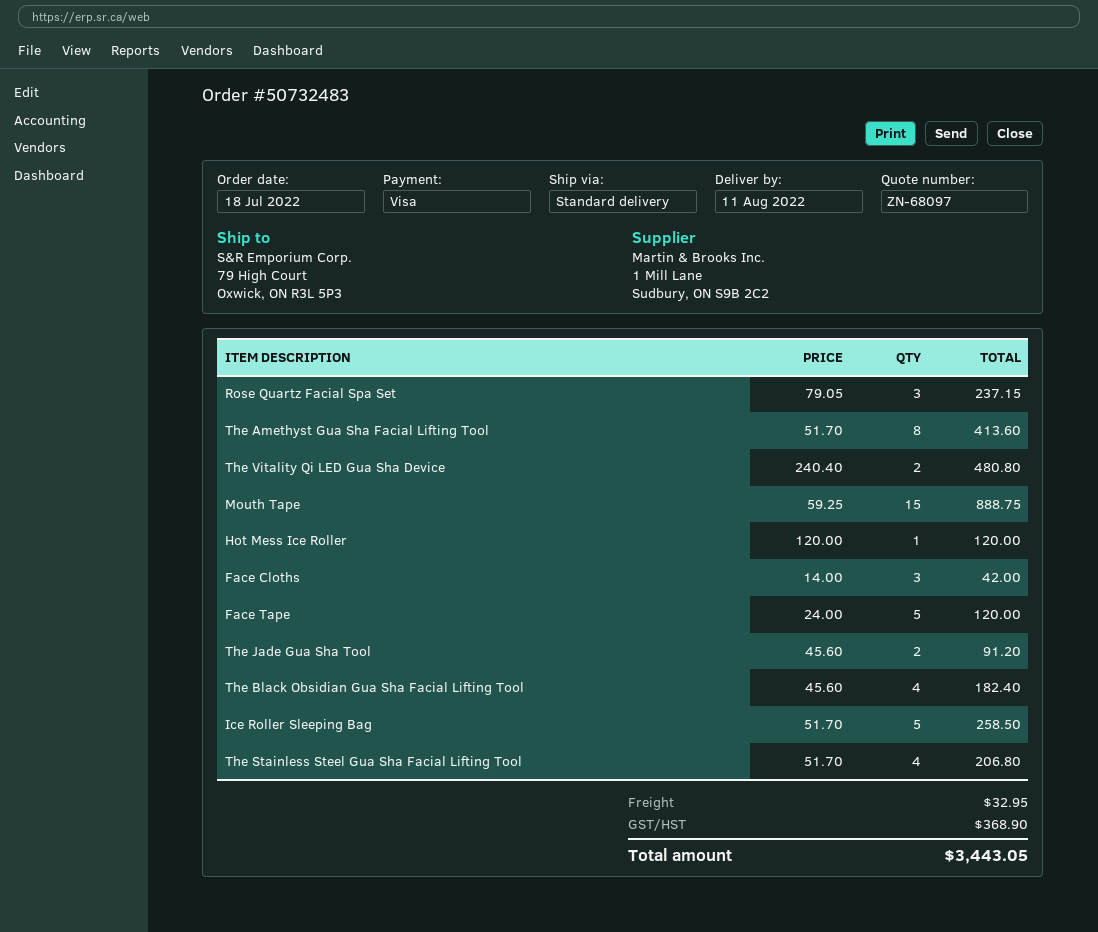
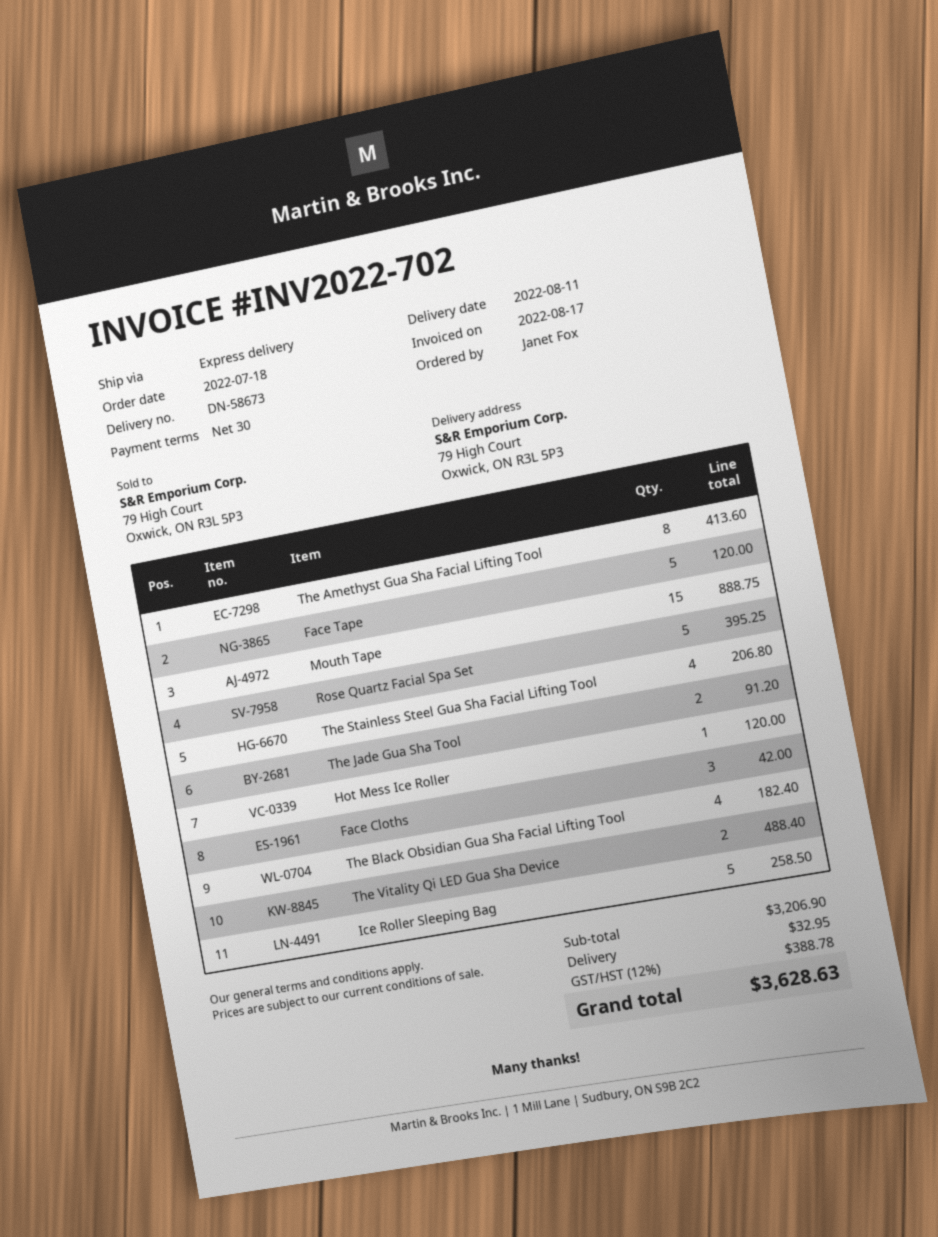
shipping method: standard -> express
Rose Quartz Facial Spa Set: 3 for 237.15 -> 5 for 395.25
The Vitality Qi LED Gua Sha Device: 2 for 480.80 -> 2 for 488.40
tax: 368.90 -> 388.78
total: 3443.05 -> 3628.63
···
Find the line that contains "Rose Quartz Facial" in the listing above. Retype it and every line after it up to the last, exactly, and nothing else.

EXPECTED ANSWER:
Rose Quartz Facial Spa Set: 3 for 237.15 -> 5 for 395.25
The Vitality Qi LED Gua Sha Device: 2 for 480.80 -> 2 for 488.40
tax: 368.90 -> 388.78
total: 3443.05 -> 3628.63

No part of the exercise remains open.